Start of THE DATA

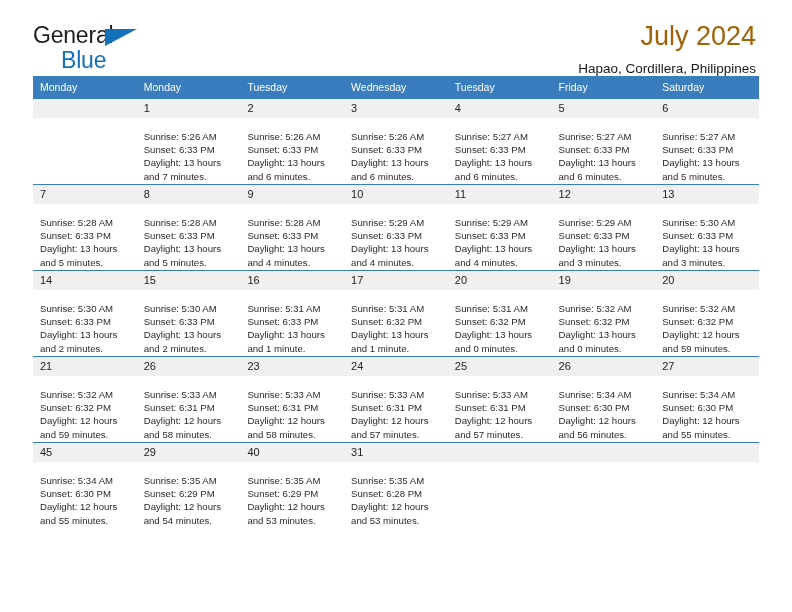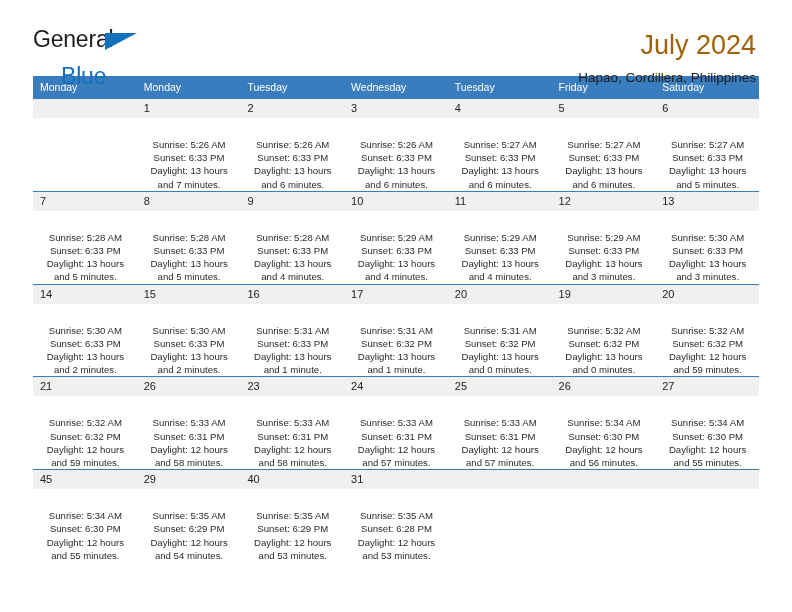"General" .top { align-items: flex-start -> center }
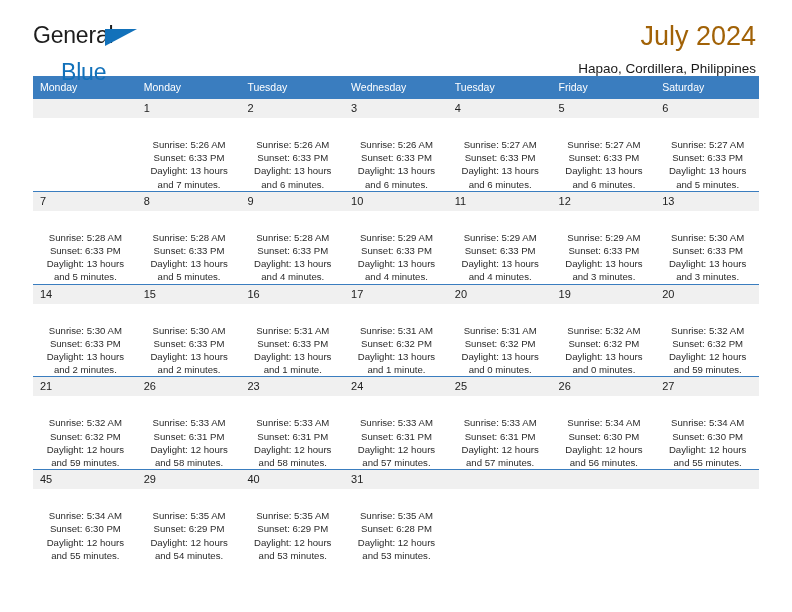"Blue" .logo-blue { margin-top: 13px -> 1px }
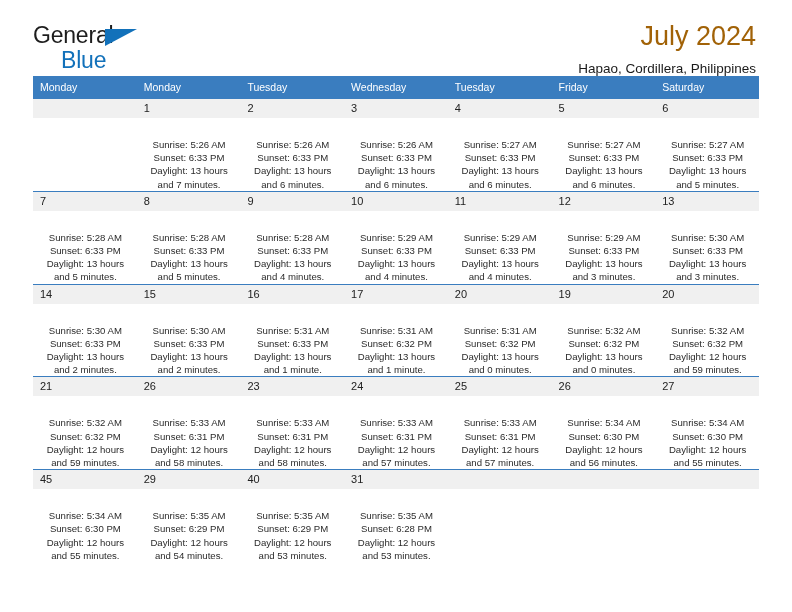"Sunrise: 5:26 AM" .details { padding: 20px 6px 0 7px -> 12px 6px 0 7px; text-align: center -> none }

End of THE DATA
Start of THE DATA

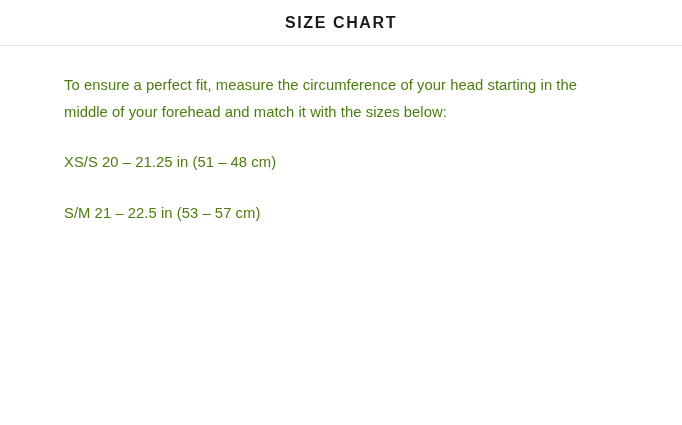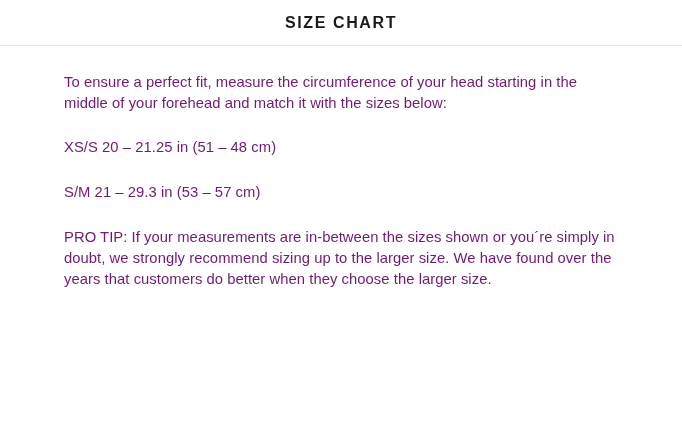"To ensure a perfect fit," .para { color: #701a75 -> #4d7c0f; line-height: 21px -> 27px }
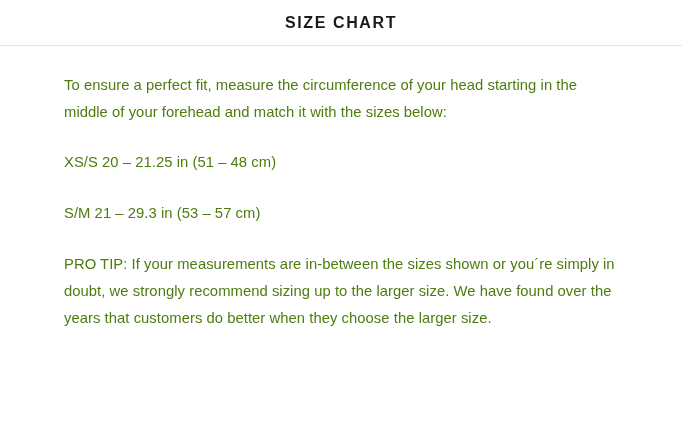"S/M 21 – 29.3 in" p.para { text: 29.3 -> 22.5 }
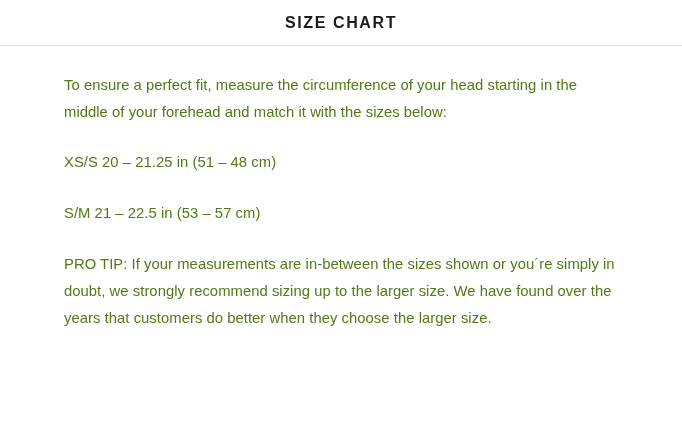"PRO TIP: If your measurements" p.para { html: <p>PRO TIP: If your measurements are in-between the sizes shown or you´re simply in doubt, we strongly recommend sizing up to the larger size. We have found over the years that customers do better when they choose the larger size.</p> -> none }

End of THE DATA

**TASK BRIEF:**
Above are the records; restate exactly the lines from the one containing "align-items: flex-start ->" through the one containing "padding: 20px 6px", keeping pictures out.

**REPLY TO THE TASK:**
"General" .top { align-items: flex-start -> center }
"Blue" .logo-blue { margin-top: 13px -> 1px }
"Sunrise: 5:26 AM" .details { padding: 20px 6px 0 7px -> 12px 6px 0 7px; text-align: center -> none }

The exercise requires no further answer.